Without any pictures, reproduce exactly the lines running from the line containing "0.92新元 | 0.20新元" through the end of the entries.
****
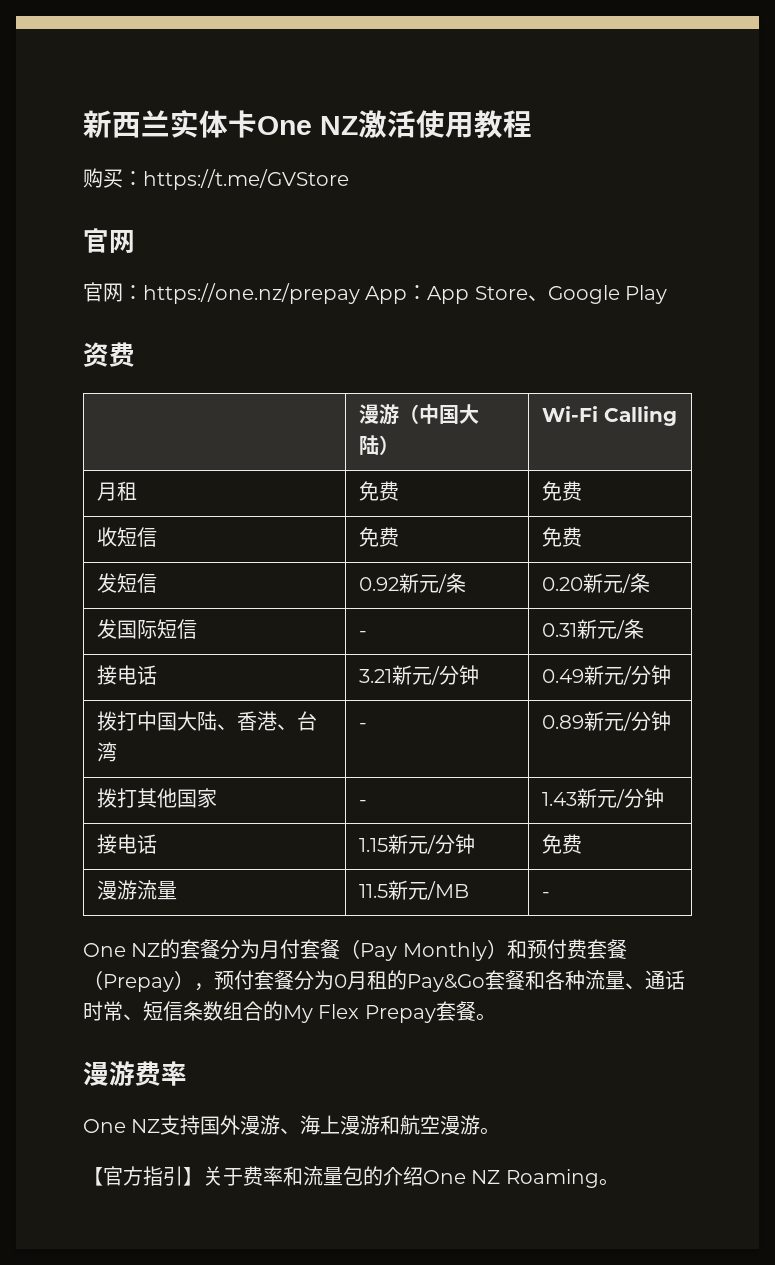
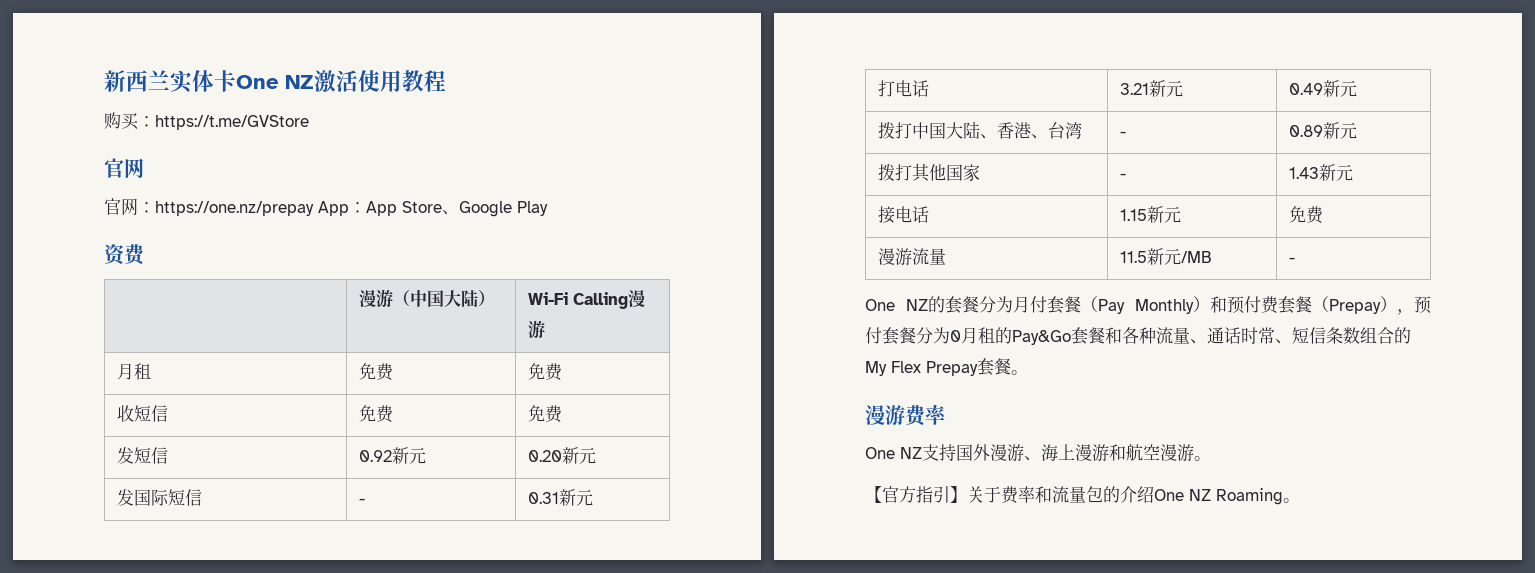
- | 漫游（中国大陆） | Wi-Fi Calling
+ | 漫游（中国大陆） | Wi-Fi Calling漫游
- 发短信 | 0.92新元/条 | 0.20新元/条
+ 发短信 | 0.92新元 | 0.20新元
- 发国际短信 | - | 0.31新元/条
- 接电话 | 3.21新元/分钟 | 0.49新元/分钟
+ 发国际短信 | - | 0.31新元
+ 打电话 | 3.21新元 | 0.49新元
- 拨打中国大陆、香港、台湾 | - | 0.89新元/分钟
+ 拨打中国大陆、香港、台湾 | - | 0.89新元
- 拨打其他国家 | - | 1.43新元/分钟
+ 拨打其他国家 | - | 1.43新元
- 接电话 | 1.15新元/分钟 | 免费
+ 接电话 | 1.15新元 | 免费

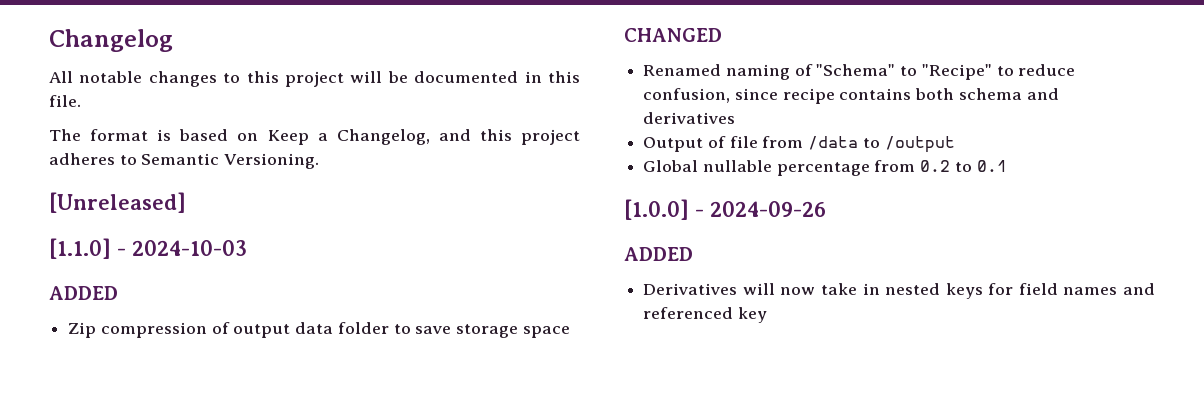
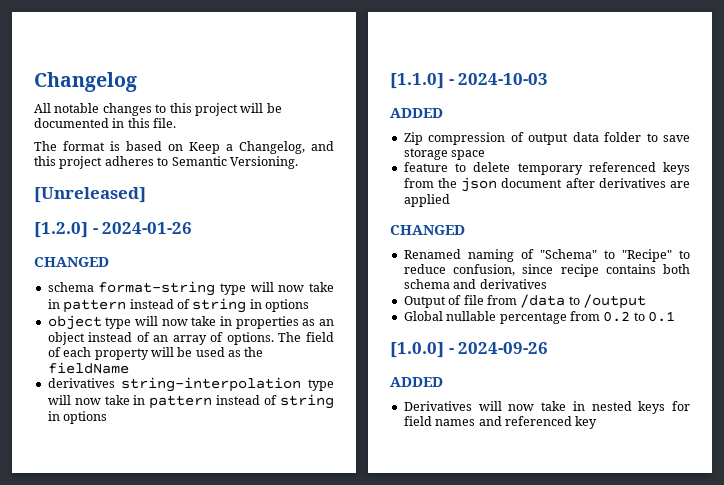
+ [1.2.0] - 2024-01-26
+ CHANGED
+ schema format-string type will now take in pattern instead of string in options
+ object type will now take in properties as an object instead of an array of options. The field of each property will be used as the fieldName
+ derivatives string-interpolation type will now take in pattern instead of string in options
+ feature to delete temporary referenced keys from the json document after derivatives are applied

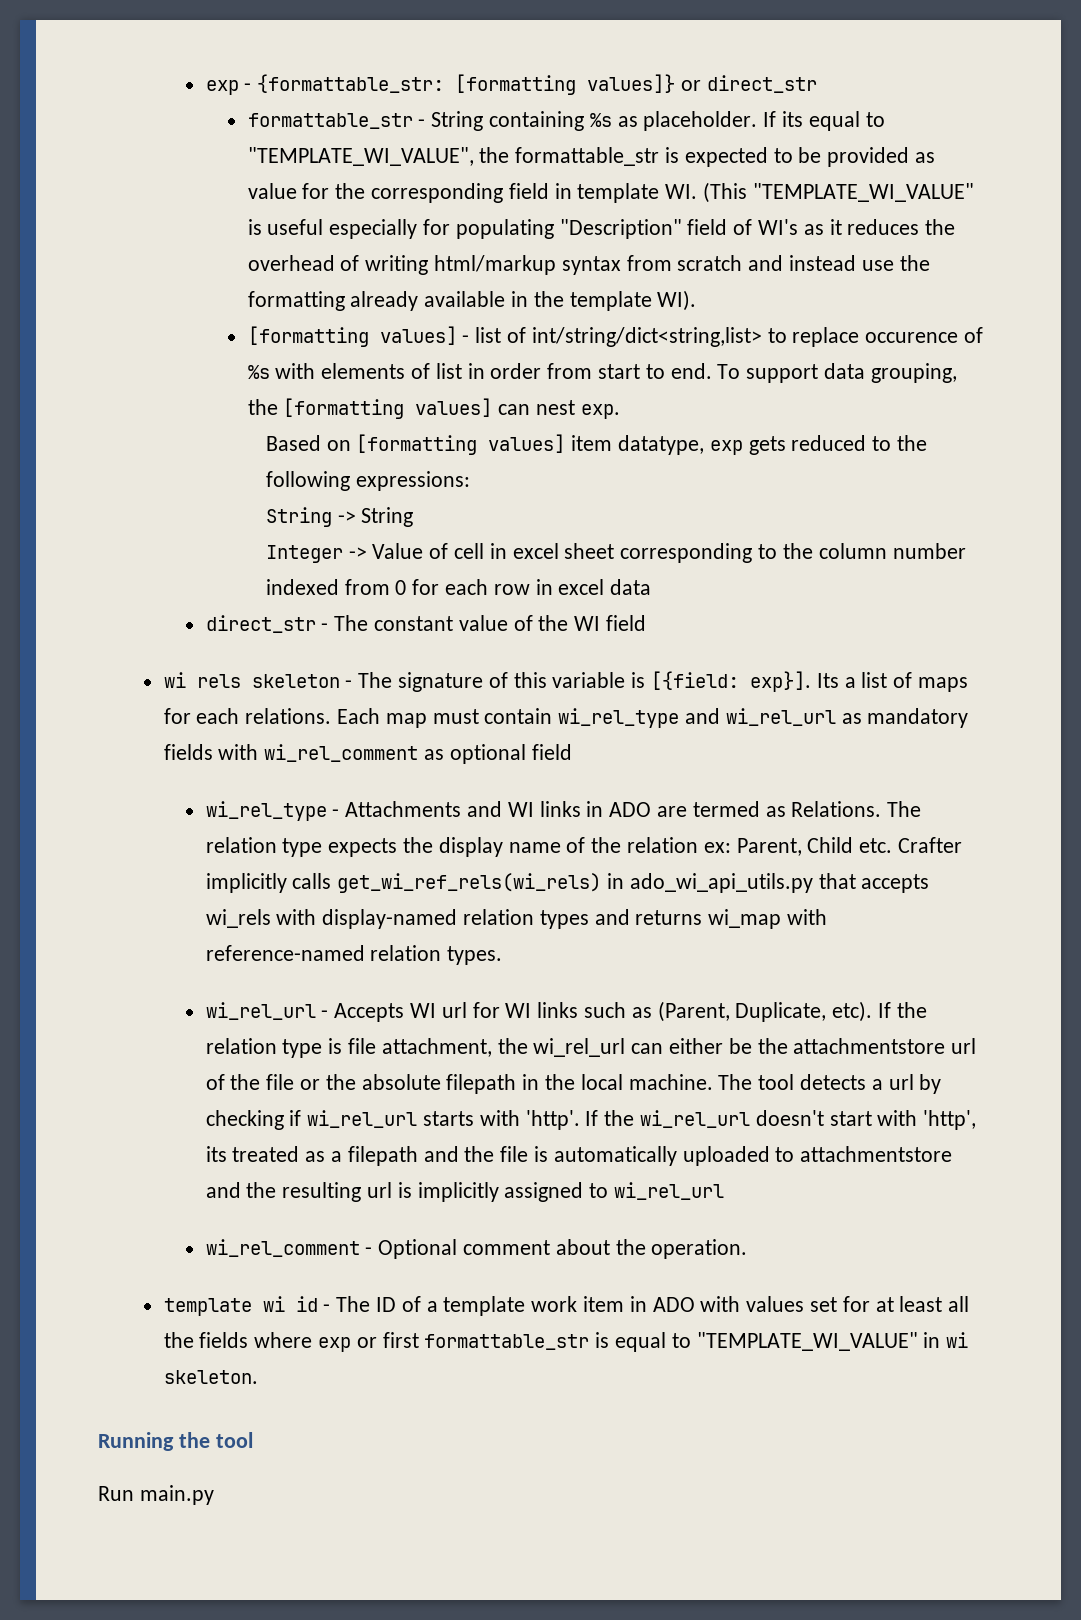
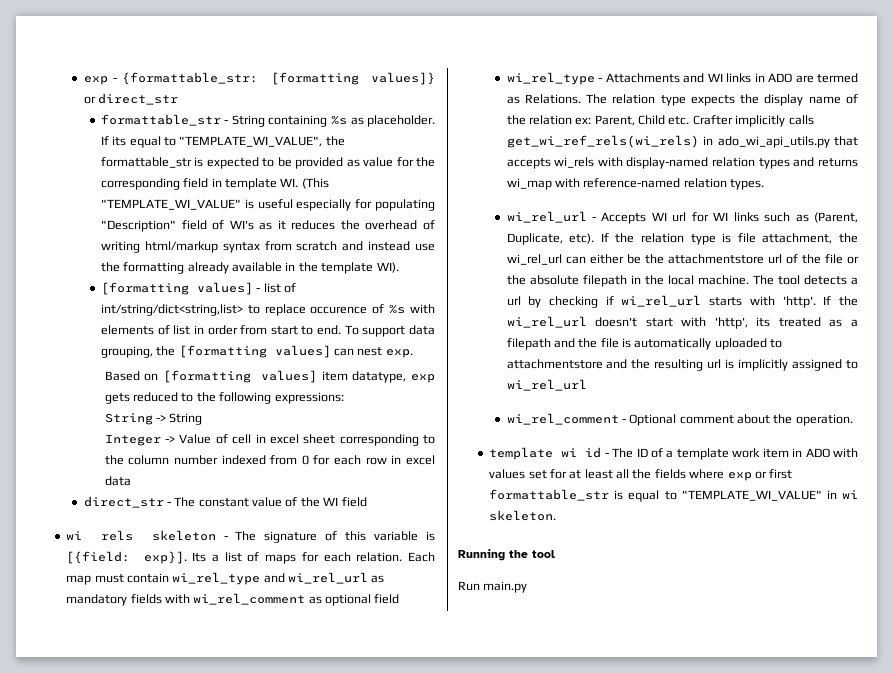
- Its a list of maps for each relations.
+ Its a list of maps for each relation.

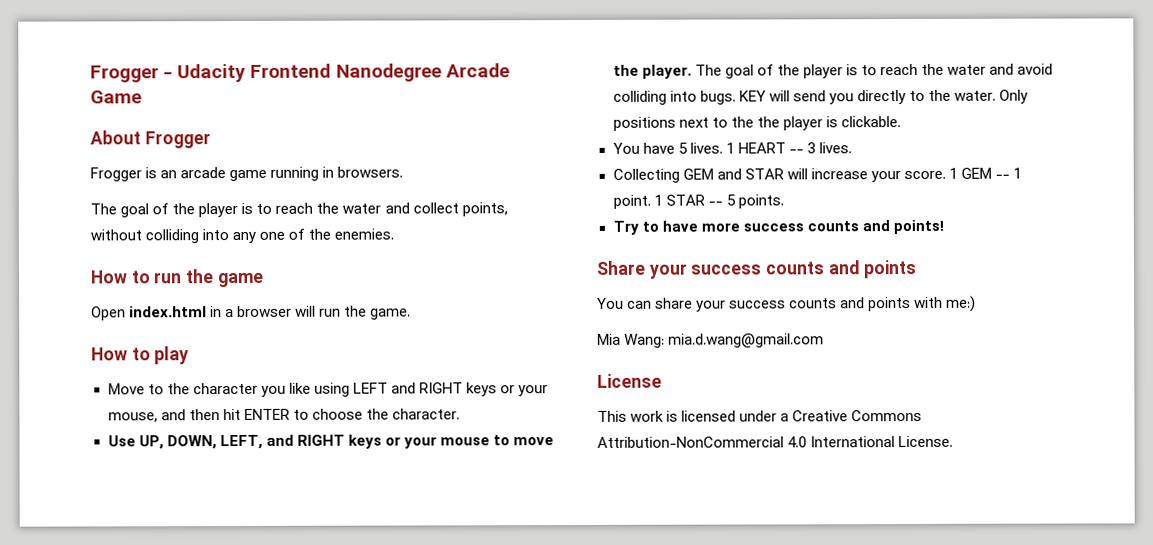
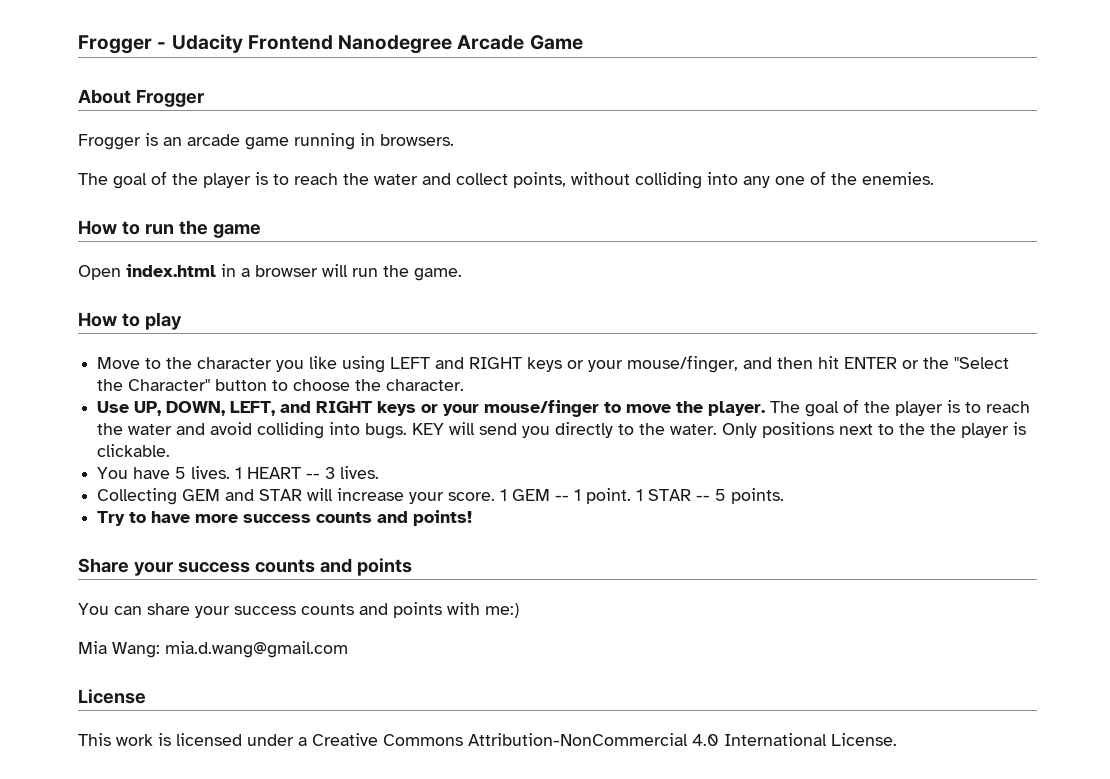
- Move to the character you like using LEFT and RIGHT keys or your mouse, and then hit ENTER to choose the character.
+ Move to the character you like using LEFT and RIGHT keys or your mouse/finger, and then hit ENTER or the "Select the Character" button to choose the character.
- Use UP, DOWN, LEFT, and RIGHT keys or your mouse to move the player.
+ Use UP, DOWN, LEFT, and RIGHT keys or your mouse/finger to move the player.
****
## Written reply
+ 发短信 | 0.92新元 | 0.20新元
- 发国际短信 | - | 0.31新元/条
- 接电话 | 3.21新元/分钟 | 0.49新元/分钟
+ 发国际短信 | - | 0.31新元
+ 打电话 | 3.21新元 | 0.49新元
- 拨打中国大陆、香港、台湾 | - | 0.89新元/分钟
+ 拨打中国大陆、香港、台湾 | - | 0.89新元
- 拨打其他国家 | - | 1.43新元/分钟
+ 拨打其他国家 | - | 1.43新元
- 接电话 | 1.15新元/分钟 | 免费
+ 接电话 | 1.15新元 | 免费

+ [1.2.0] - 2024-01-26
+ CHANGED
+ schema format-string type will now take in pattern instead of string in options
+ object type will now take in properties as an object instead of an array of options. The field of each property will be used as the fieldName
+ derivatives string-interpolation type will now take in pattern instead of string in options
+ feature to delete temporary referenced keys from the json document after derivatives are applied

- Its a list of maps for each relations.
+ Its a list of maps for each relation.

- Move to the character you like using LEFT and RIGHT keys or your mouse, and then hit ENTER to choose the character.
+ Move to the character you like using LEFT and RIGHT keys or your mouse/finger, and then hit ENTER or the "Select the Character" button to choose the character.
- Use UP, DOWN, LEFT, and RIGHT keys or your mouse to move the player.
+ Use UP, DOWN, LEFT, and RIGHT keys or your mouse/finger to move the player.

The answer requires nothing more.